Créée au sein du Palais des Goundjika, à Bangui, la Radio Lego Ti A Molengue Ti Beafrica se définit avant tout comme un espace destiné à libérer la parole des Centrafricains. Son fondateur, Fidèle Gouandjika, revendique ouvertement la volonté d’offrir à chaque citoyen une tribune où il peut s’exprimer sans contrainte ni tabou, notamment par le biais des antennes libres, qui donnent la parole au public les samedis et dimanches en langue sango. Cette démarche a permis à la station de s’affirmer comme un lieu d’échange direct entre la population et les autorités, puisque responsables politiques de la majorité comme de l’opposition sont régulièrement invités à débattre en direct. Dans un pays où la parole institutionnelle a souvent paru lointaine, cette proximité revendiquée confère à la radio une fonction quasi tribunitienne.

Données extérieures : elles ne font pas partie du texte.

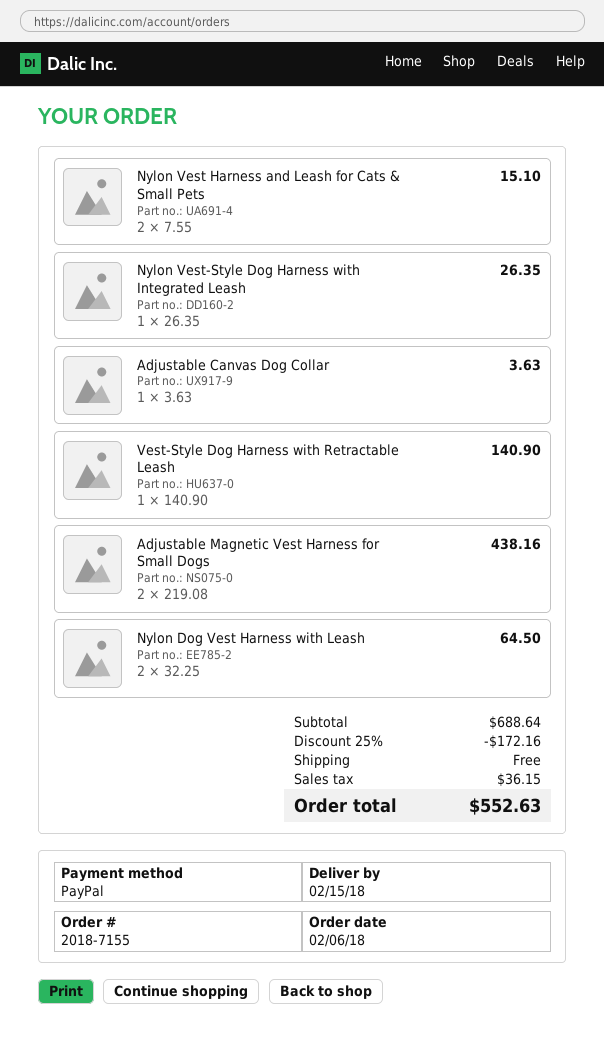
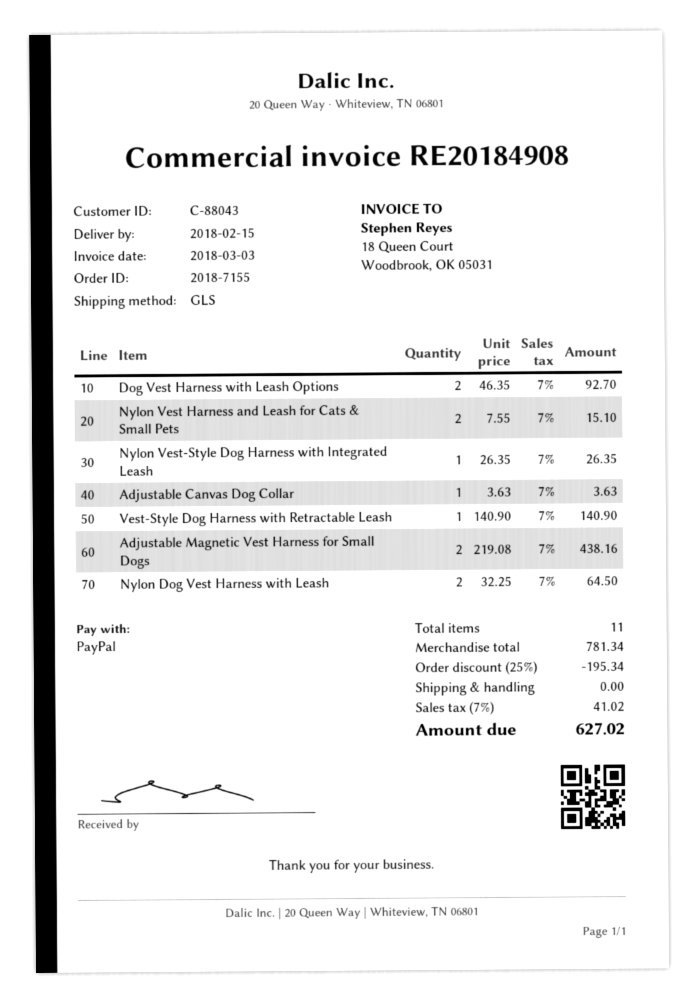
Dog Vest Harness with Leash Options: none -> 2 x 46.35 = 92.70
subtotal: 688.64 -> 781.34
discount: 25% = 172.16 -> 25% = 195.34
tax: 36.15 -> 41.02
total: 552.63 -> 627.02

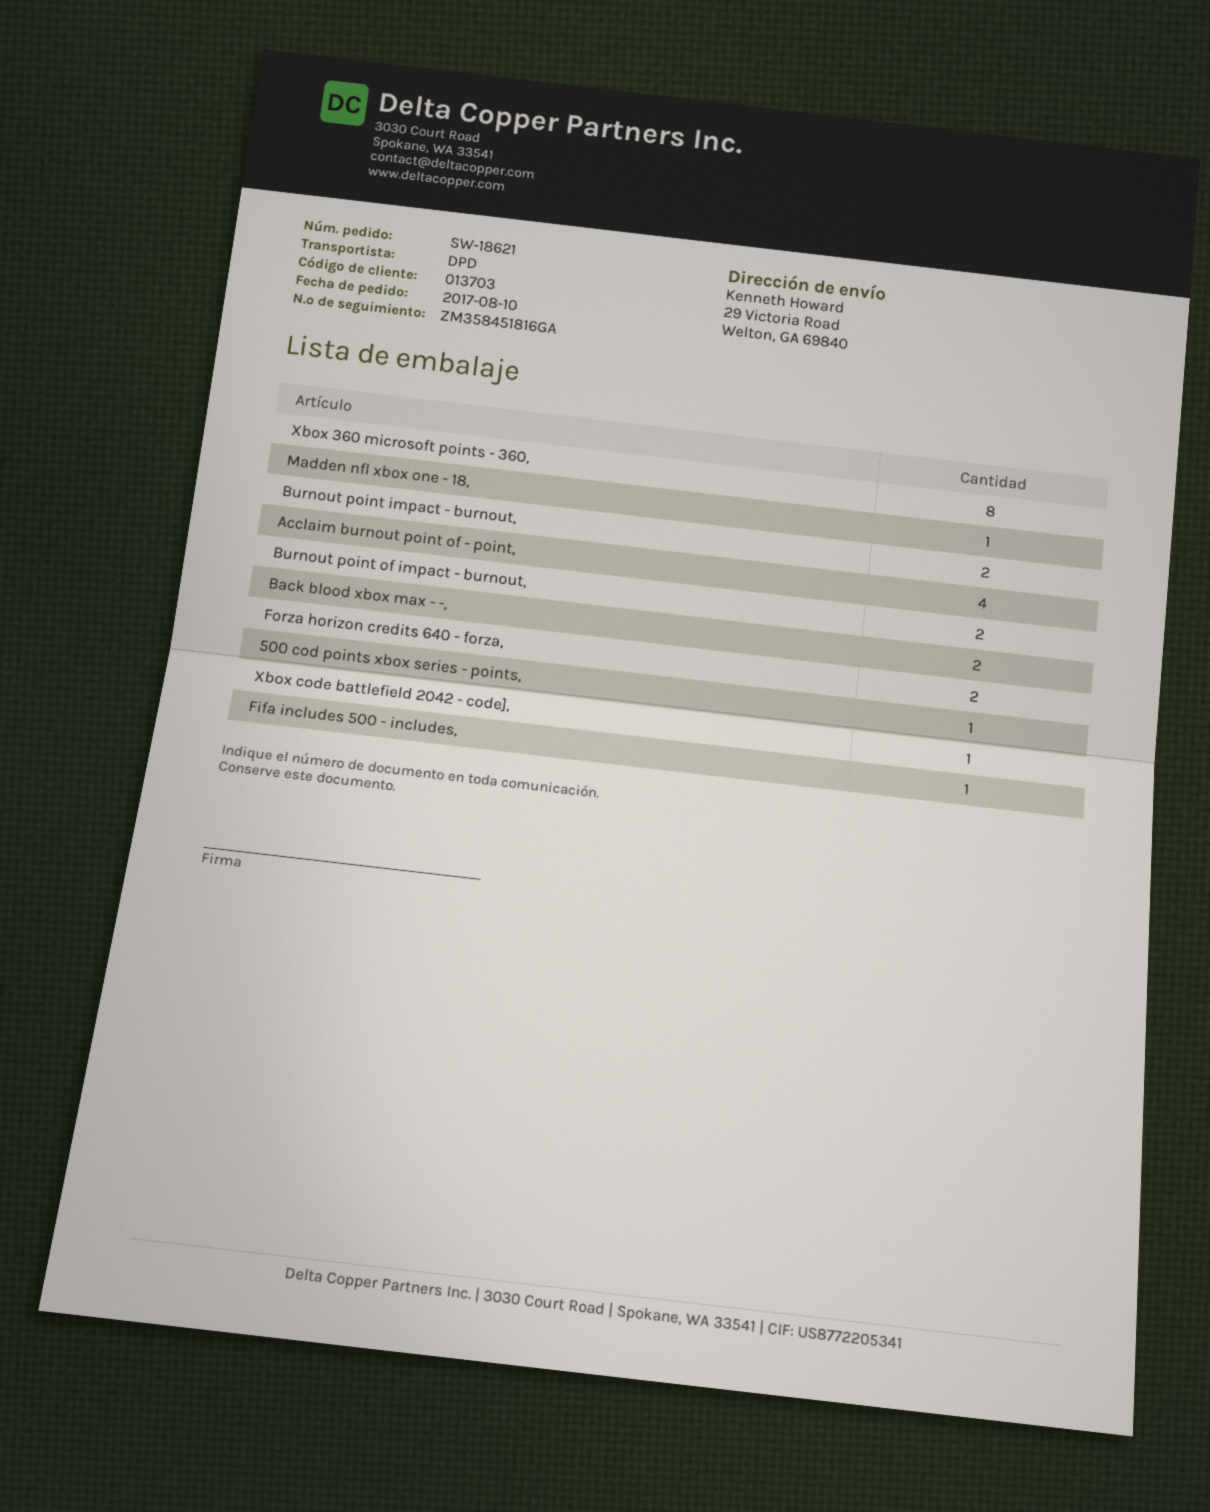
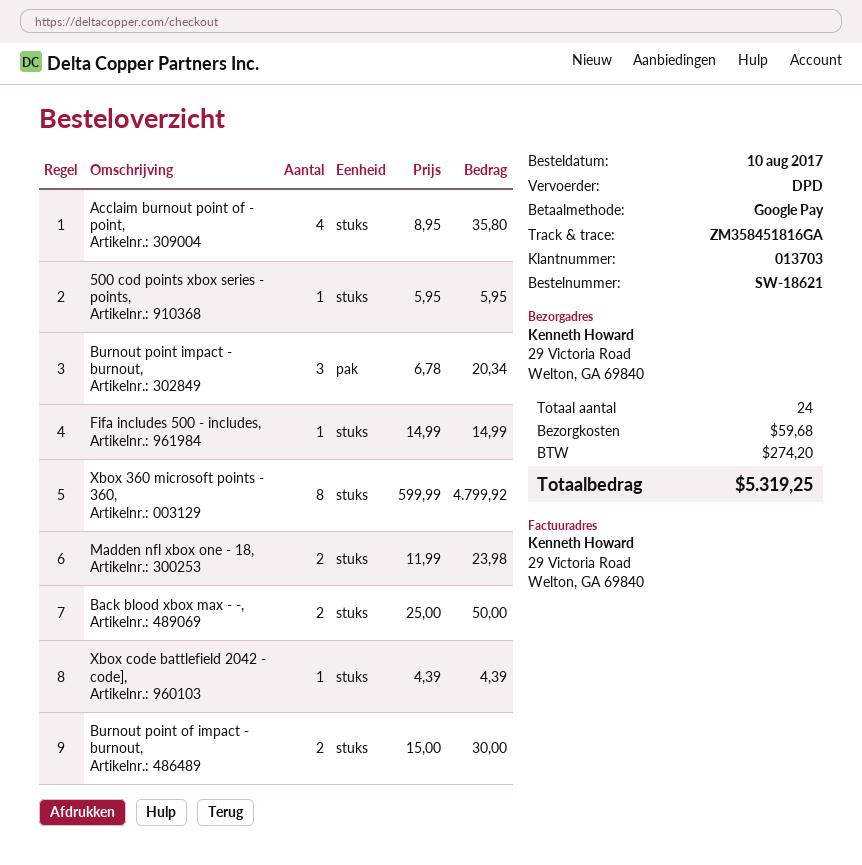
Madden nfl xbox one - 18,: 1 -> 2
Burnout point impact - burnout,: 2 -> 3
Forza horizon credits 640 - forza,: 2 -> none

Cependant, ce rôle d’animateur du débat public s’accompagne d’une ambiguïté croissante. Plusieurs enquêtes journalistiques ont mis en lumière l’usage polémique que Fidèle Gouandjika ferait de son antenne, notamment dans le cadre d’affaires foncières ou de querelles politiques. Il lui est reproché d’y mener de véritables campagnes d’hostilité contre certaines familles ou individus, en relayant sans vérification des accusations unilatérales et en appelant parfois à des actions de terrain qui excèdent les simples limites de l’expression médiatique. Dans ces moments où la radio devient l’outil d’un homme, et non plus la scène d’un peuple, elle semble franchir une frontière délicate entre information, opinion et intimidation.

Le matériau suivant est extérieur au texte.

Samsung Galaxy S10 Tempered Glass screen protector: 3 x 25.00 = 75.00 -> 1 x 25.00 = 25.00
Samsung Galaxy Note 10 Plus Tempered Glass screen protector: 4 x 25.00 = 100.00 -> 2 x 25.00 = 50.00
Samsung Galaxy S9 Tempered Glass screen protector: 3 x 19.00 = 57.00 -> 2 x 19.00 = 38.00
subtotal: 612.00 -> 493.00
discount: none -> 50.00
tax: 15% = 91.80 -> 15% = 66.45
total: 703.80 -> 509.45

La figure de Fidèle Gouandjika occupe ainsi une position centrale dans l’interprétation du rôle social de sa radio. D’un côté, il apparaît comme l’artisan d’une démocratisation de la parole publique, offrant aux centrafricains un espace d’écoute et de contestation rare dans le pays. De l’autre, son statut de ministre-conseiller et sa propension à intervenir de manière volontariste sur les ondes nourrissent l’idée d’un pouvoir médiatique personnalisé, susceptible de peser sur les perceptions, de galvaniser les foules ou d’influencer des affaires en cours. Cette dualité reflète les tensions d’une nation où les institutions cherchent encore leur équilibre, où l’expression libre peut rapidement se heurter aux stratégies de pouvoir.
Dans cette dynamique complexe, la Radio Lego Ti A Molengue Ti Beafrica s’impose comme un acteur incontournable : espace populaire vibrionnant, tribune politique, parfois tribunal improvisé, elle incarne les contradictions de la République centrafricaine contemporaine. Elle révèle un pays avide de s’exprimer, mais aussi vulnérable aux dérives d’une parole trop puissante lorsqu’elle ne s’entoure pas des garanties propres à l’éthique journalistique. En cela, le rôle de Fidèle Gouandjika et de sa radio dépasse le simple cadre médiatique : il témoigne d’une société qui cherche encore à définir les contours de son espace public, à la croisée de la liberté, de l’autorité et de la responsabilité collective.